And by Louise's tone, not in a nice way. Not that Nick cared. He knew he was right. Planting a suggestion in John's head wouldn't be difficult. Not if it was done subtly. A few whispered accentless words projected his way. Wrong room. Try the one next door. He'd be in such a quandary wondering where his body was he'd jump on any lead and put it down to inspiration.
"And how the hell are we going to move his body?" asked Louise.
"Connect, of course. If the alien can do it so can I."
"But . . . " Louise was speechless.
"You fly ahead and check the other rooms. I'll walk John as far as I can, hide him, then fly back here."
"No! Isn't it dangerous? What if you can't disconnect or John's body rejects you? Don't you have to be tissue-mapped or something?"
"We'll soon find out."
He focussed on a point a few inches above the centre of John's forehead and flowed towards it. This'll work, he told himself. It has to.
"No!" shouted Louise. "You can't."
He tuned her protests out. He was in position, lined up. Concentrate, you've connected before. This'll be the same. Think yourself inside and . . .
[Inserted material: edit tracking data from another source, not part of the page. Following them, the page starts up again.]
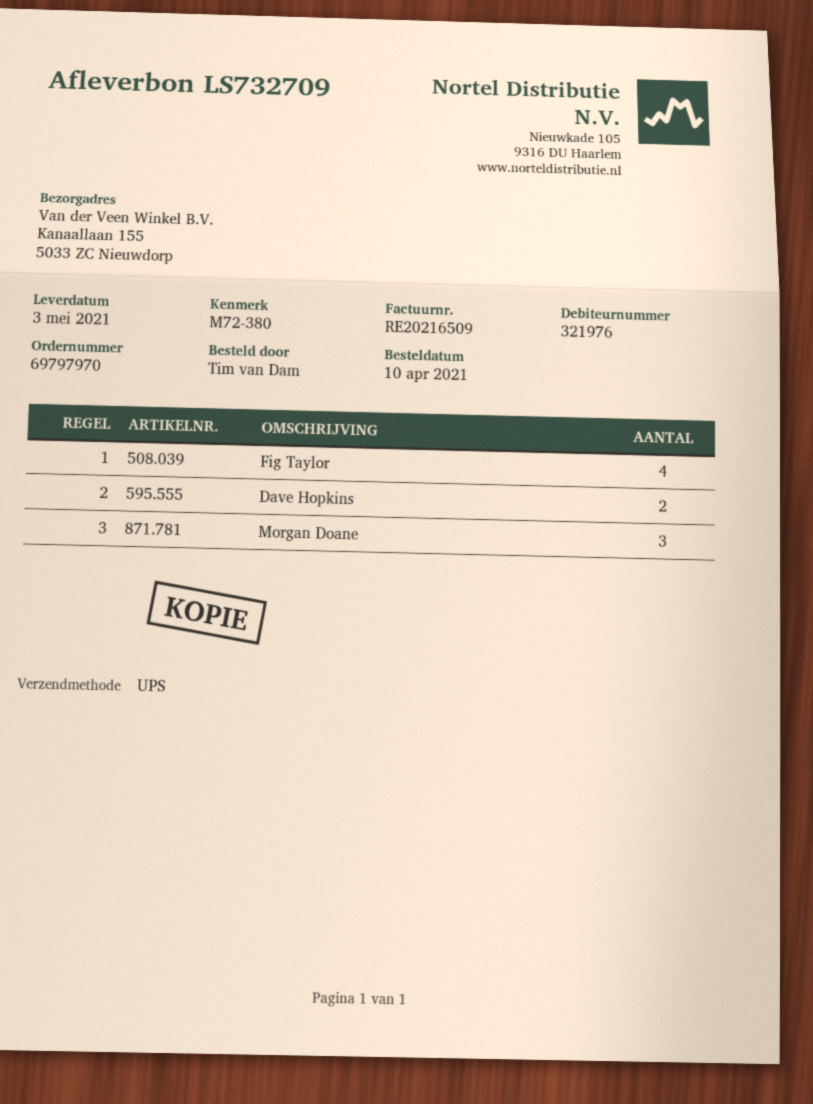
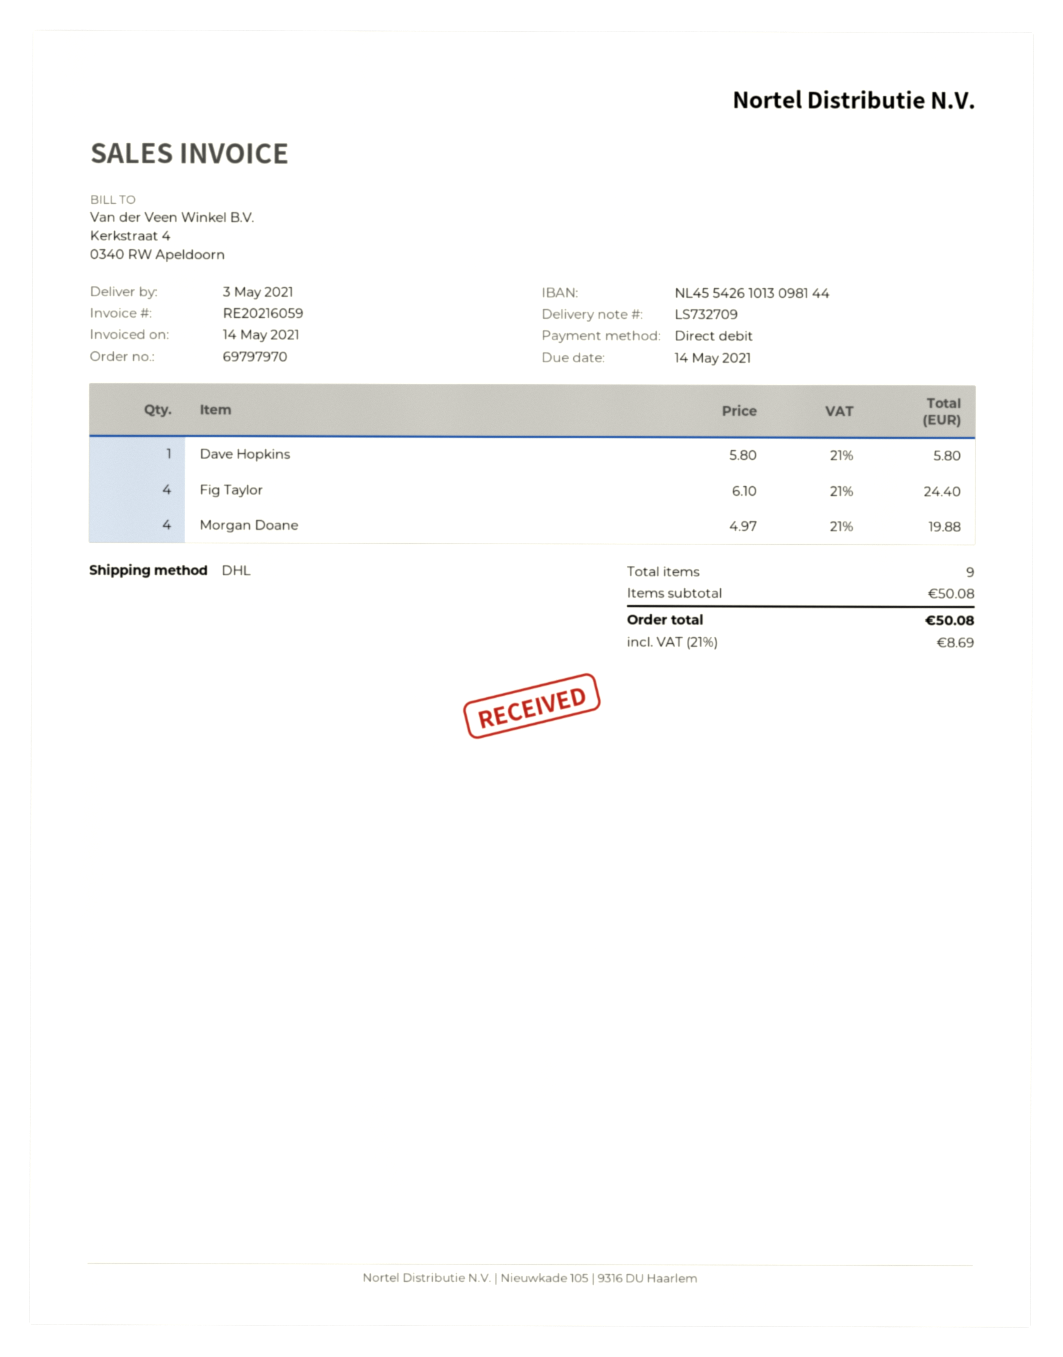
invoice number: RE20216509 -> RE20216059
shipping method: UPS -> DHL
Dave Hopkins: 2 -> 1
Morgan Doane: 3 -> 4

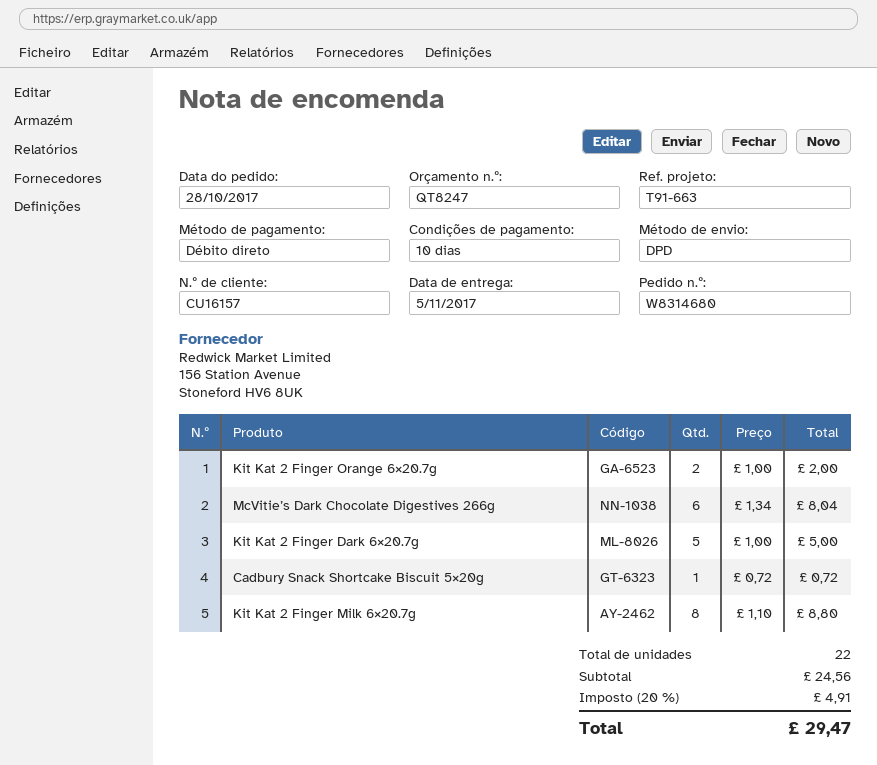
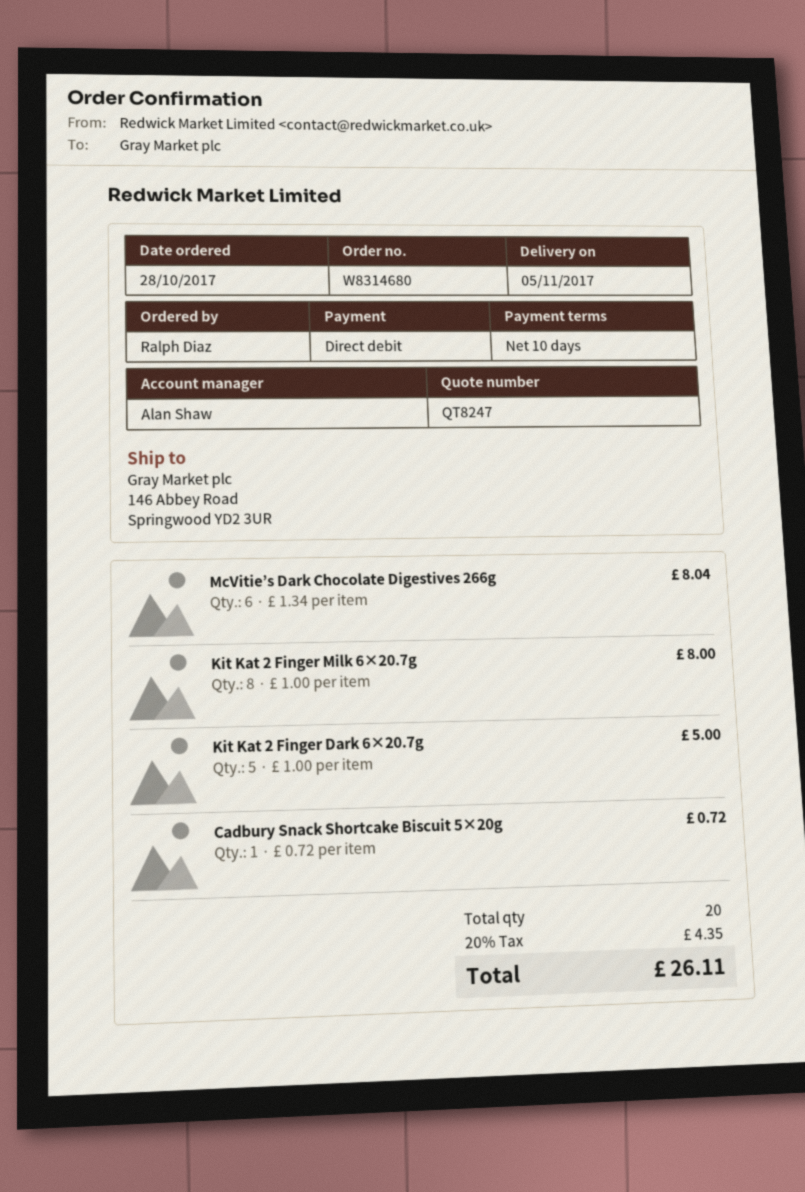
Kit Kat 2 Finger Orange 6×20.7g: 2 x 1.00 = 2.00 -> none
Kit Kat 2 Finger Milk 6×20.7g: 8 x 1.10 = 8.80 -> 8 x 1.00 = 8.00
total quantity: 22 -> 20
tax: 20% = 4.91 -> 20% = 4.35
total: 29.47 -> 26.11

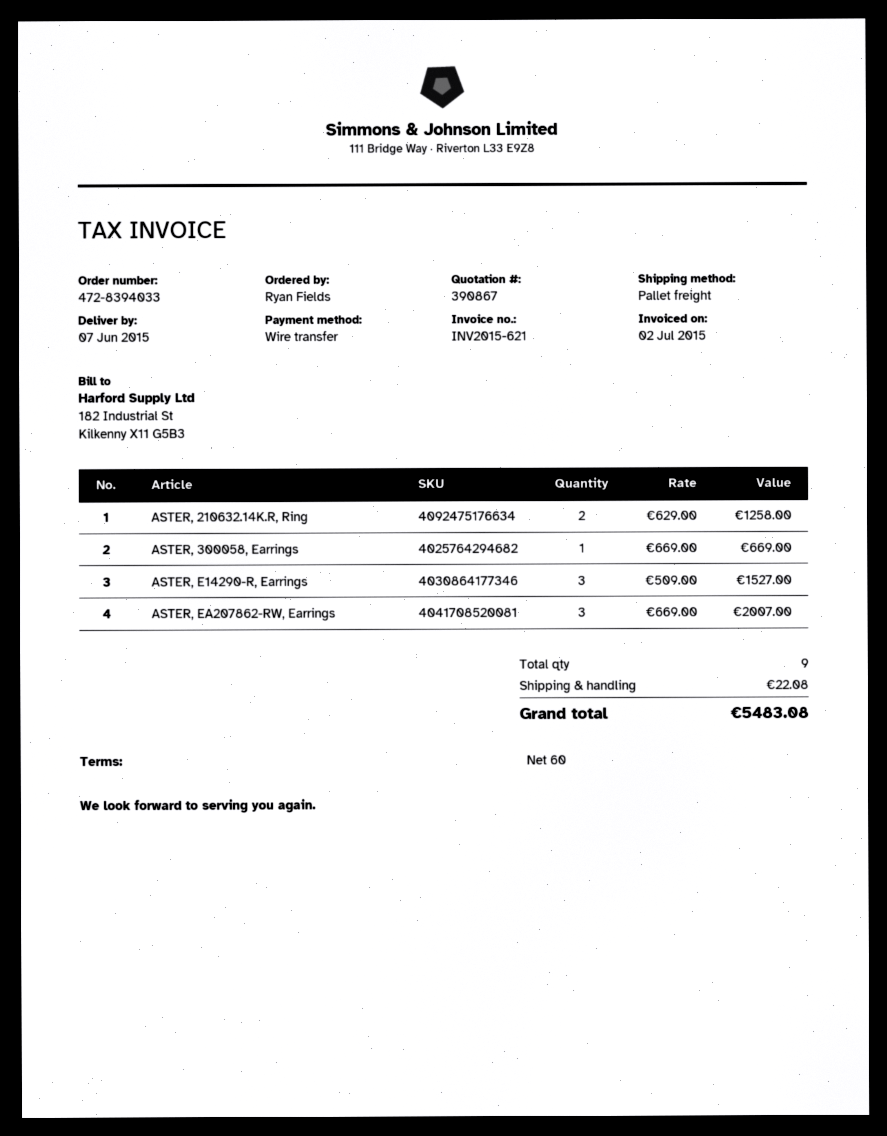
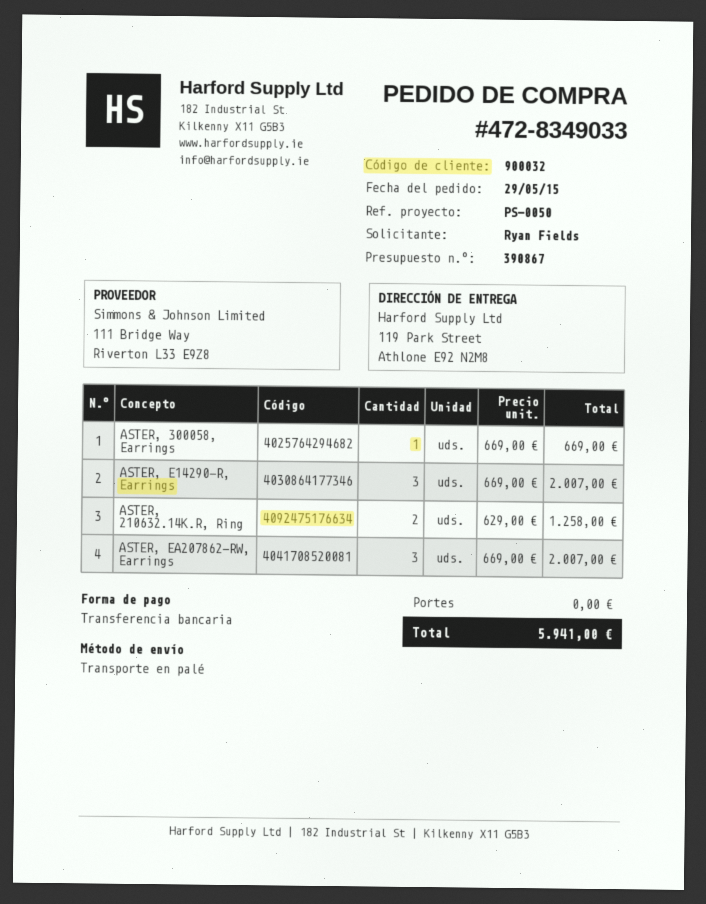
order number: 472-8394033 -> 472-8349033
ASTER, E14290-R, Earrings: 3 x 509.00 = 1527.00 -> 3 x 669.00 = 2007.00
shipping: 22.08 -> 0.00
total: 5483.08 -> 5941.00

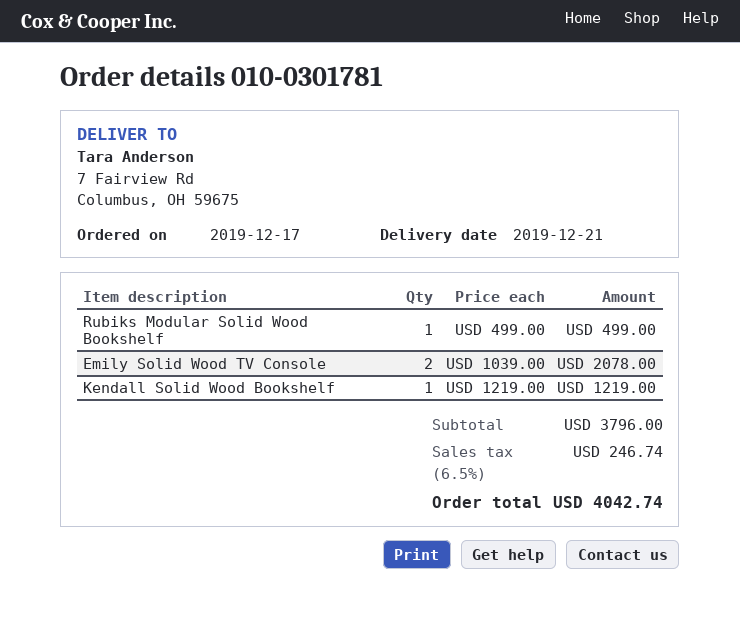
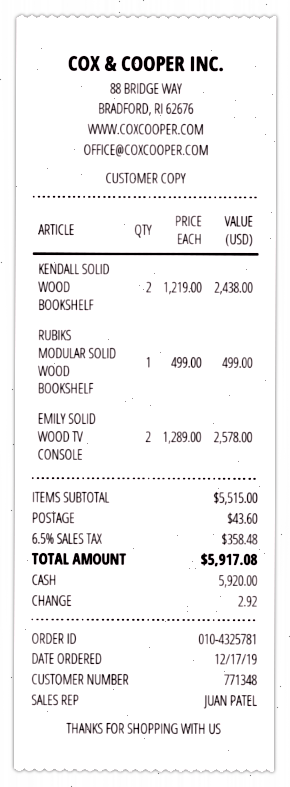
order number: 010-0301781 -> 010-4325781
Emily Solid Wood TV Console: 2 x 1039.00 = 2078.00 -> 2 x 1289.00 = 2578.00
Kendall Solid Wood Bookshelf: 1 x 1219.00 = 1219.00 -> 2 x 1219.00 = 2438.00
subtotal: 3796.00 -> 5515.00
shipping: none -> 43.60
tax: 6.5% = 246.74 -> 6.5% = 358.48
total: 4042.74 -> 5917.08

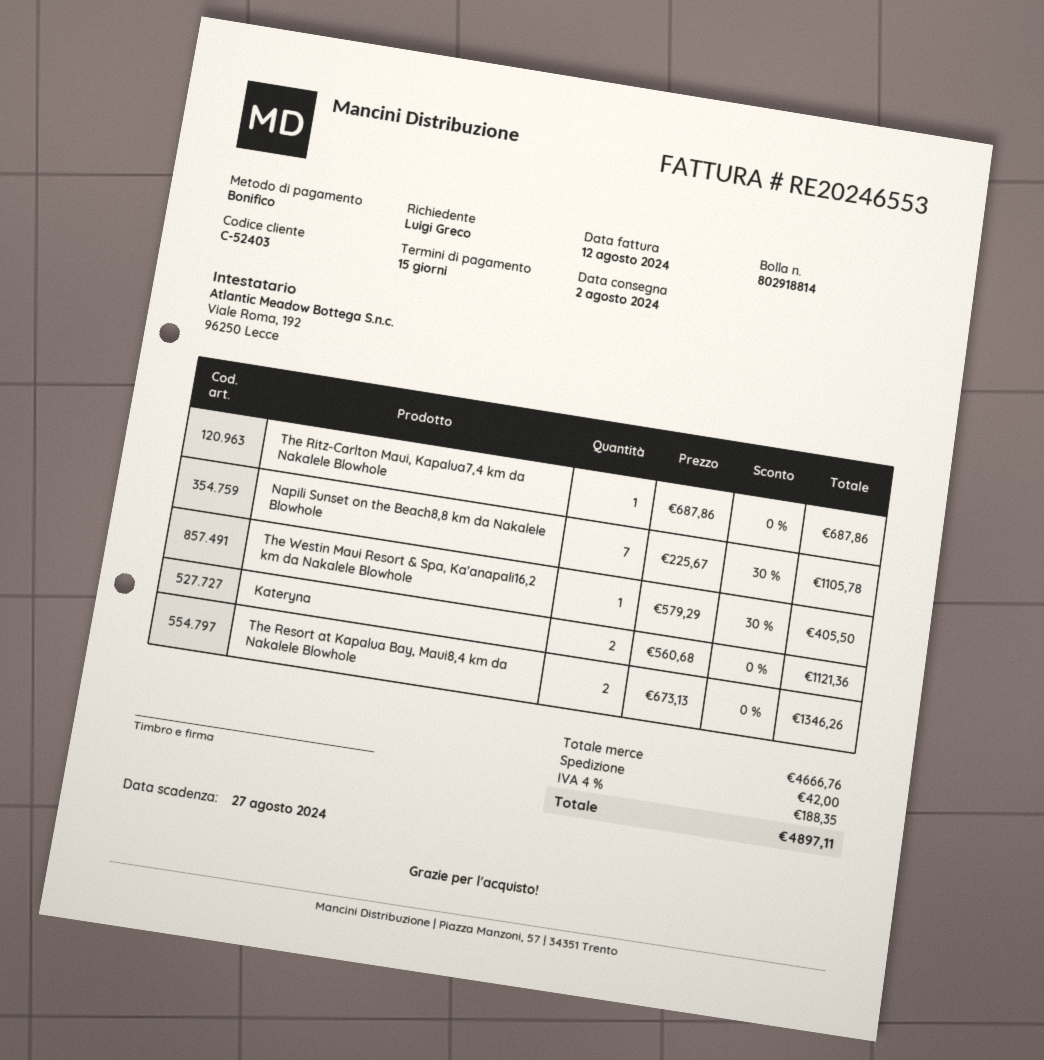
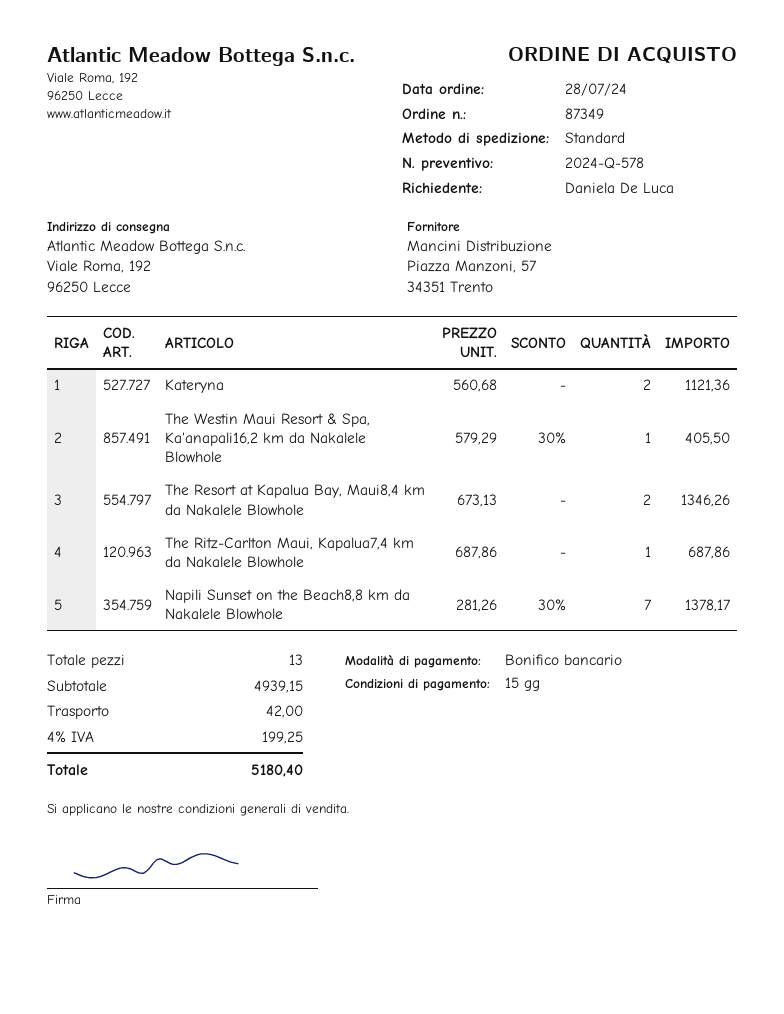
ordered by: Luigi Greco -> Daniela De Luca
Napili Sunset on the Beach8,8 km da Nakalele Blowhole: 7 x 225.67 - 30% = 1105.78 -> 7 x 281.26 - 30% = 1378.17
subtotal: 4666.76 -> 4939.15
tax: 4% = 188.35 -> 4% = 199.25
total: 4897.11 -> 5180.40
He was falling, tumbling down a long dark tube, the world swimming in senseless waves, he was up, down, stretched and . . .
The room sharpened into focus. The ceiling, light fittings, wallpaper, paintings. He rolled over, pushed up with his arms, swung his legs off the bed. And almost fell over. He felt light-headed and heavy-limbed. He steadied himself, sitting upright on the edge of the bed, gripping the bedspread with both hands. Better. He massaged his thighs, stretched, flexed his shoulders. Everything felt half-asleep.
He pushed away from the bed, lurching forward, stumbling.
"Can you hear me, Louise?" He projected his question towards the ceiling. No answer. And no time. John or the alien could arrive at any second. He had to leave.
He hurried towards the door, using his hands to steady his uncertain gait.
The room's empty. Louise's voice. Quiet, no louder than a whisper but at least he could hear her, even if she couldn't hear him.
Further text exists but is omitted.